**WHAT TO WORK ON**
Go to the line with "[52,512,71,523] pm -> [97,521,125,534] npm" in the entries below and write out every line from there through the line with "(657, 124) none", exactly and without pictures.

**SUPPLIED MATERIAL**
########
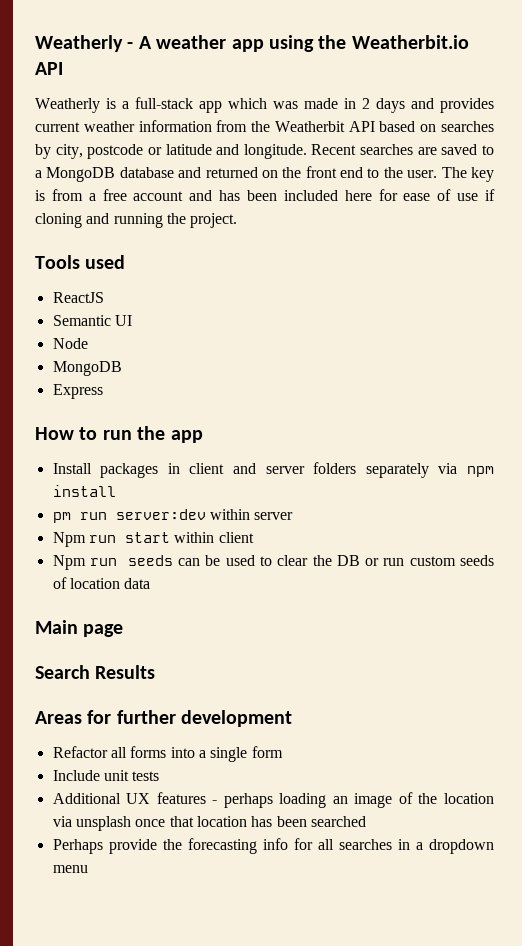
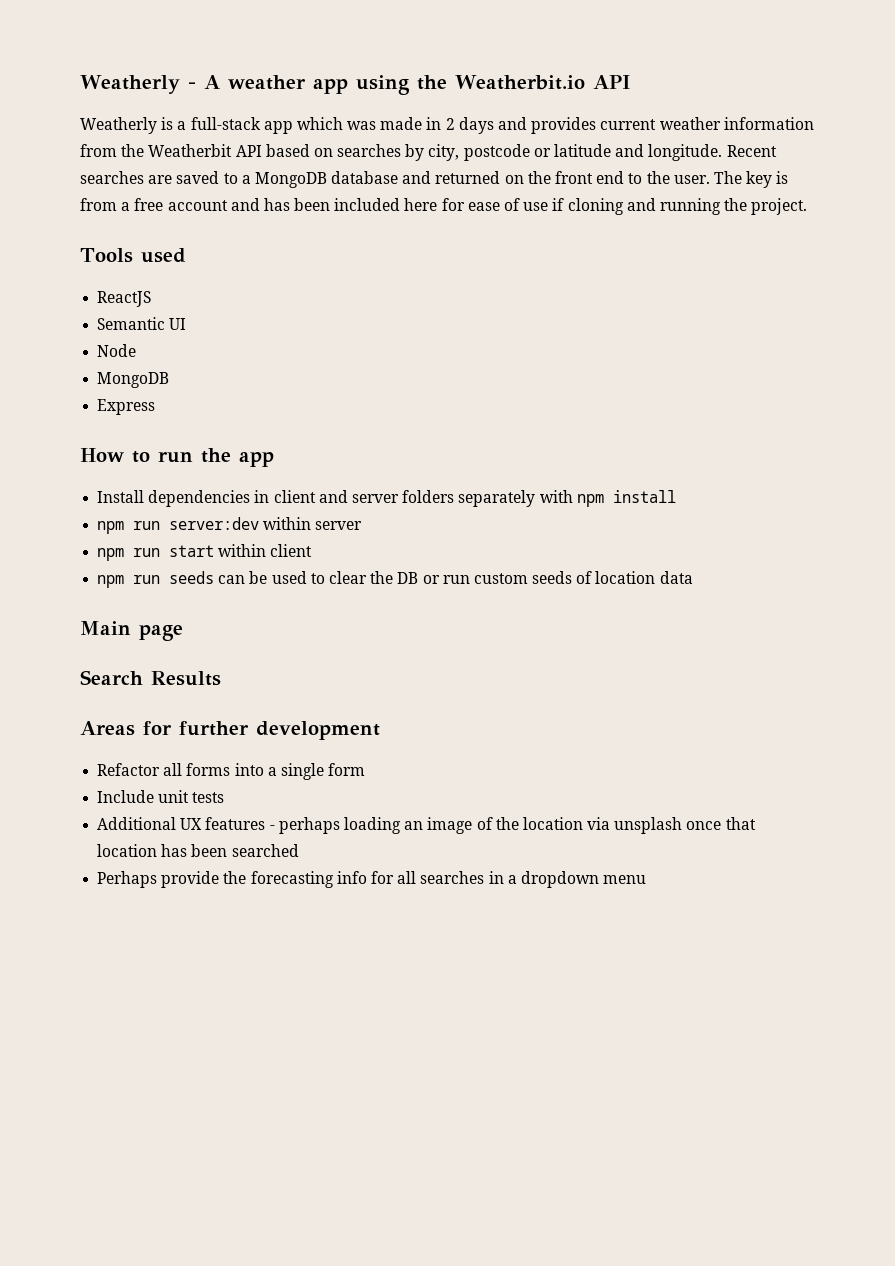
[100,463,159,478] packages -> [148,490,251,507] dependencies
[438,463,458,474] via -> [539,490,573,503] with
[52,512,71,523] pm -> [97,521,125,534] npm
[52,532,86,547] Npm -> [97,548,125,561] npm
[52,555,86,570] Npm -> [97,575,125,588] npm

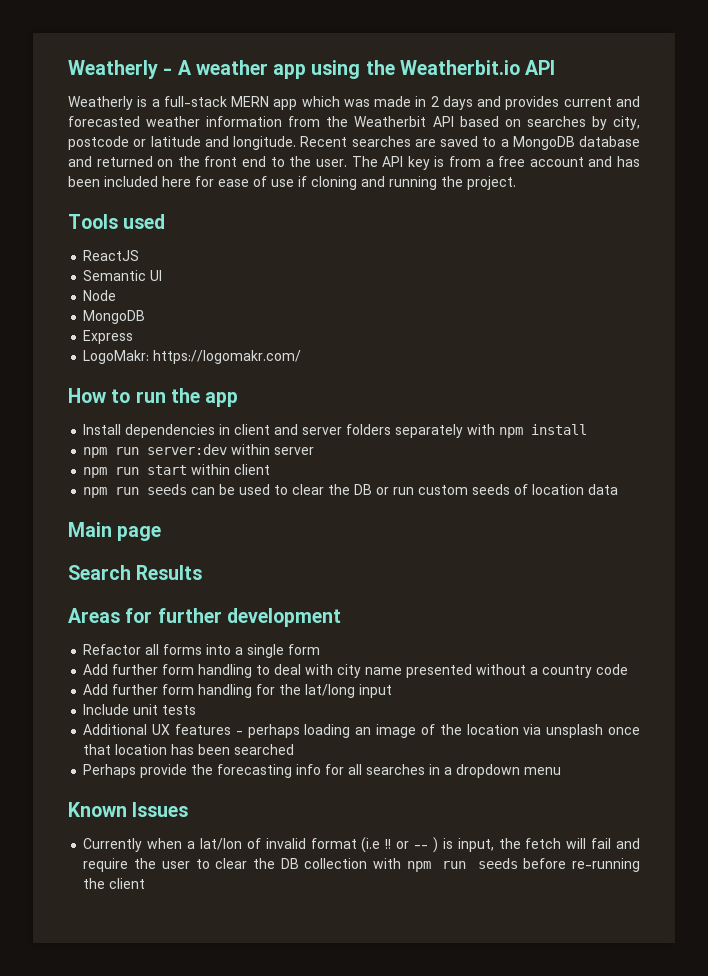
(261, 123) none -> [231,96,270,107] MERN
(657, 124) none -> [615,96,640,107] [68,116,140,127] and forecasted
(742, 177) none -> [382,156,404,167] API
(156, 407) none -> [83,350,302,364] // LogoMakr: https://logomakr.com/
(366, 769) none -> [83,664,629,678] [83,684,393,698] // Add further form handling to deal with city name presented without a country code // Add further form handling for the lat/long input
(647, 879) none -> [68,802,189,817] [83,837,641,853] [83,858,640,872] [83,878,146,889] // Known Issues // Currently when a lat/lon of invalid format (i.e !! or -- ) is input, the fetch will fail and require the user to clear the DB collection with npm run seeds before re-running the client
########
**RESPONSE**
[52,512,71,523] pm -> [97,521,125,534] npm
[52,532,86,547] Npm -> [97,548,125,561] npm
[52,555,86,570] Npm -> [97,575,125,588] npm

(261, 123) none -> [231,96,270,107] MERN
(657, 124) none -> [615,96,640,107] [68,116,140,127] and forecasted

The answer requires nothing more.